Ironico, divertente, zeppo di dettagli tratti dalla vita quotidiana, un libro che potrebbe anche "migliorare la società in cui viviamo", nel senso che insinua un approccio, una visione dell'esistenza, invitando ad accogliere il diverso da noi, in modo naturale, mai censorio.
"Nel mio mondo, tutti i disabili sono diversi- per fattori fisici, come i ciechi e i sordi, o psichici, come i ritardati mentali- e i diversi fanno tutti parte della nostra normalità, non devono essere emarginati".
La vita le ha riservato un giro di boa con sbalordimento: la sclerosi multipla di George, il suo primogenito, l'ha costretta a ripensare le sue convinzioni e tradurle in volontà per affrontare il problema.

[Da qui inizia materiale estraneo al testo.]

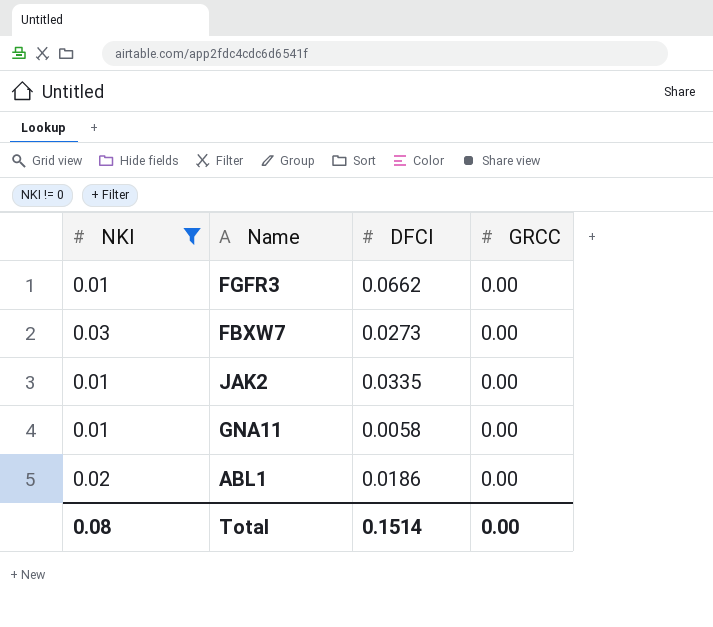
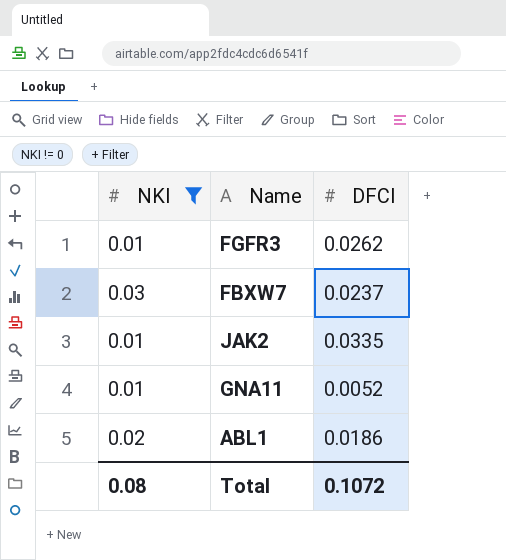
column GRCC | position: 4 -> none
FGFR3 | DFCI: 0.0662 -> 0.0262
FBXW7 | DFCI: 0.0273 -> 0.0237
GNA11 | DFCI: 0.0058 -> 0.0052
Total | DFCI: 0.1514 -> 0.1072

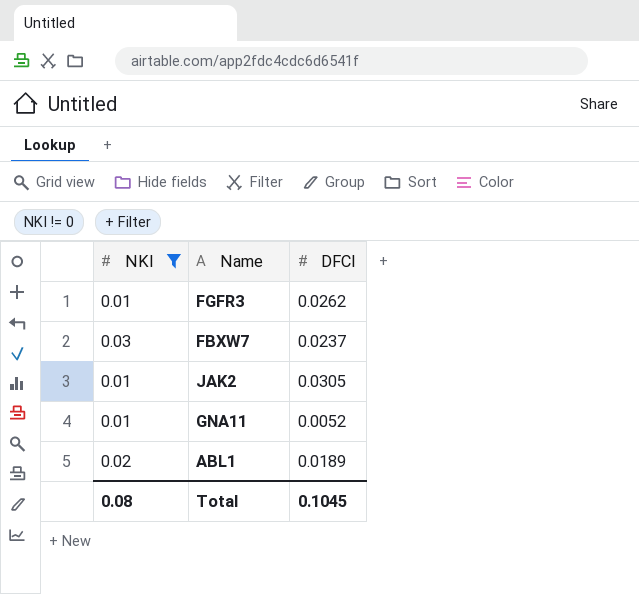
JAK2 | DFCI: 0.0335 -> 0.0305
ABL1 | DFCI: 0.0186 -> 0.0189
Total | DFCI: 0.1072 -> 0.1045

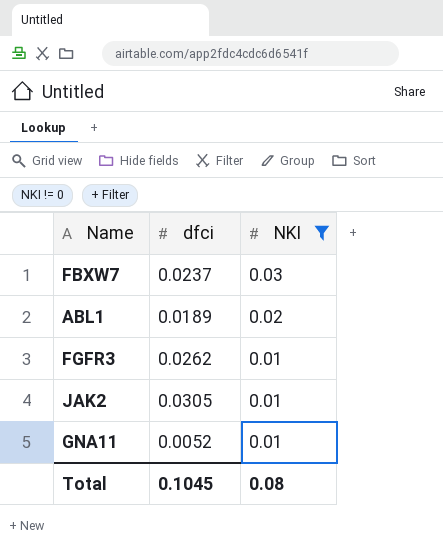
row order: none -> NKI descending
column name: DFCI -> dfci
column NKI | position: 1 -> 3

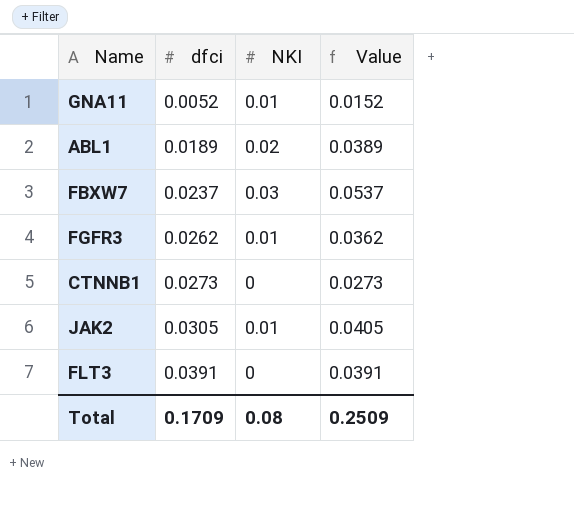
filter: NKI != 0 -> none
row order: NKI descending -> dfci ascending
column Value | formula: none -> [dfci] + [NKI]
Total | dfci: 0.1045 -> 0.1709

Come sostiene lo stesso George:
"Non ho mai dubitato che la mia famiglia mi avrebbe offerto qualunque cosa di cui avrei avuto bisogno: un ascensore, mettermi le calze al mattino, una vacanza al Cairo" perché è facile "scivolare in un circolo vizioso di rabbia e frustrazione in cerca di cause, di colpe e infine di colpevoli. Ma è una strada pericolosa che non porta da nessuna parte e che rischia anzi di peggiorare l'umore di chi la percorre".
Nel libro si alternano le voci di madre e figlio, in un rimando continuo di ricordi e impressioni ed è narrata anche la storia di un viaggio attraverso il nostro Paese, alla scoperta delle sue peculiarità ambientali e artistiche e delle sue barriere architettoniche e culturali.

Nessuno può volare, Simonetta Agnello Hornby, Feltrinelli, 2017.



Nessun compleanno per Lauradeilibri, e sarebbe il quinto. Al posto di torta e candeline, un titolo Nessuno può volare, che è insieme bilancio, metafora e realtà.